We verified the relationship between vitamin D and fetal bone growth by using fetal ultrasonography and measured 25-(OH)D three times from the early stage of pregnancy until childbirth. One of the limitations of this study is that, because the pregnant women in this study were recruited from a single hospital, the results may not be generalizable to all pregnant women in Korea. However, since the pregnant women who participated in this study were randomly selected from a hospital with approximately 500 deliveries per month, this limitation might be overcome. Secondly, we did not measure DBP and bioavailable 25-(OH)D. While different levels of total 25-(OH)D and DBP were reported between African Americans and whites, bioavailable 25-(OH)D was similar,[23] thus, we could not figure out whether bioavailable 25-(OH)D level was deficient or not in this study subjects.
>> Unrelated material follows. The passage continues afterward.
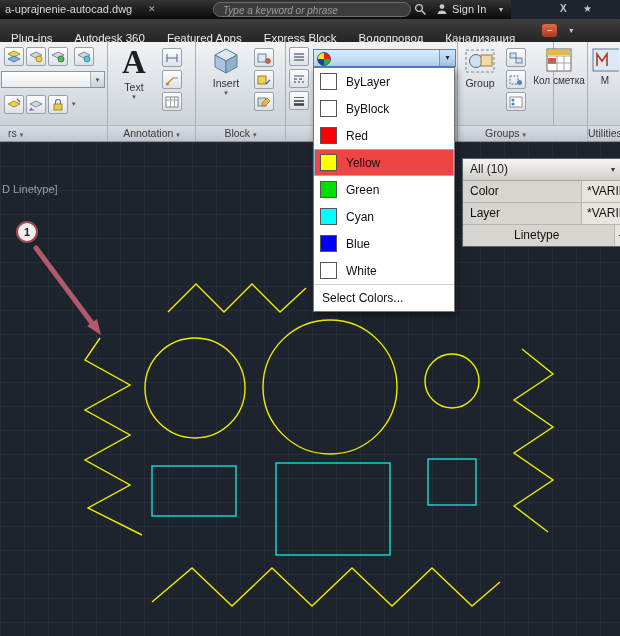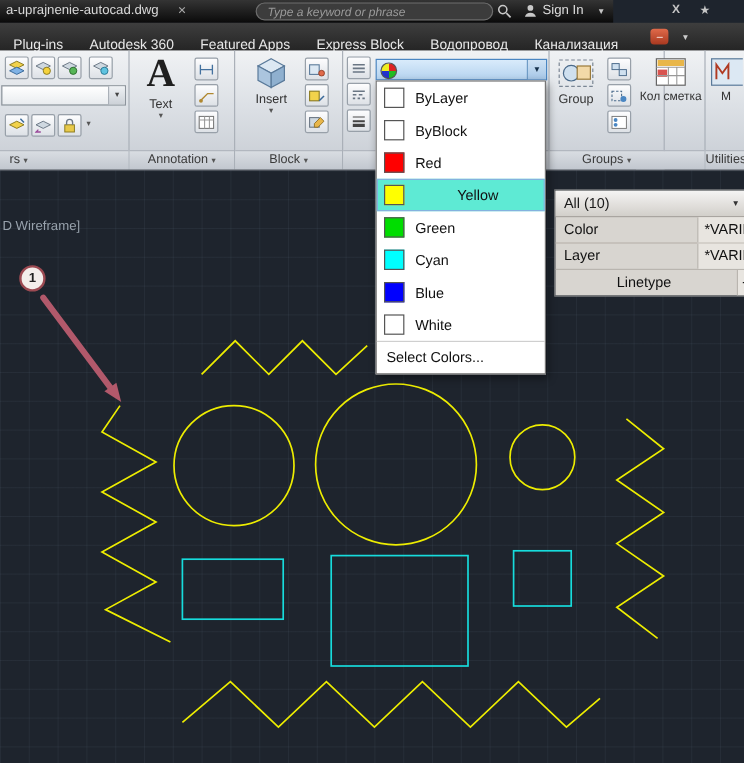"Yellow" .dd-item.selected { background: #5eead4 -> #ef4444; gap: 35px -> none }
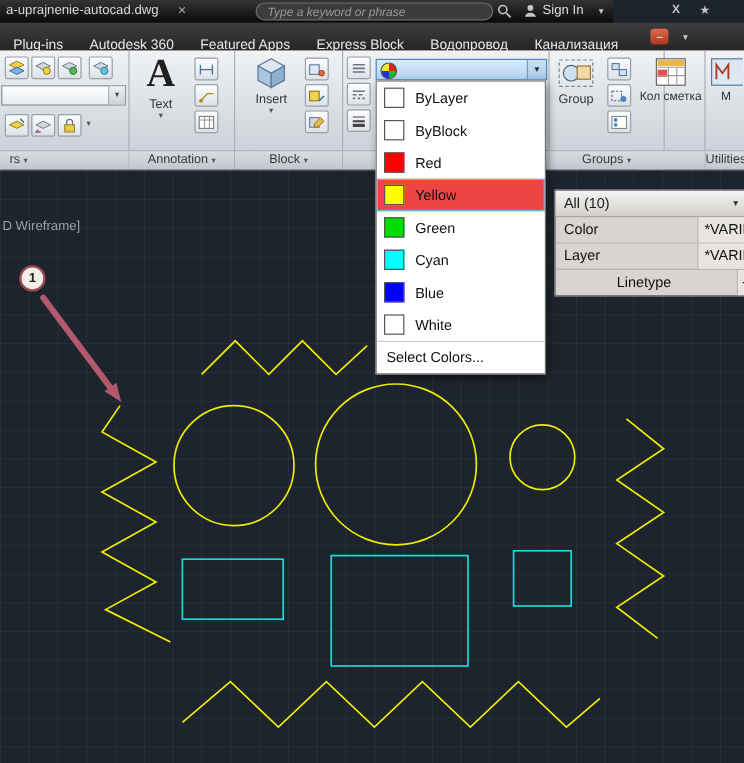"D Wireframe]" span.vp-label { text: Wireframe -> Linetype }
Thirdly, all enrolled pregnant women did not complete serum 25-(OH)D measurement and ultrasonography three times because they missed blood sampling and ultrasonography on a scheduled time without any health problems. Therefore, a mixed model was applied to repeated measurements of 25-(OH)D for statistical analysis because of missing data. There were 13 cases of abortion among the subjects, but no correlation with vitamin D deficiency was observed (data not shown). And three women were excluded during pregnancy because of twin babies
In conclusion, although we did not observe any associations of maternal 25-(OH)D with fetal growth except one association between the changes of serum 25-(OH)D levels and the growth of fetal biparietal diameter despite of a high prevalence of vitamin D deficiency in this study, the results of this study should not be interpreted as suggesting that 25-(OH)D levels are not an important determinants during pregnancy until future studies show new data. Further studies are necessary to define vitamin D deficiency and elucidate the relationship between vitamin D level and pregnancy.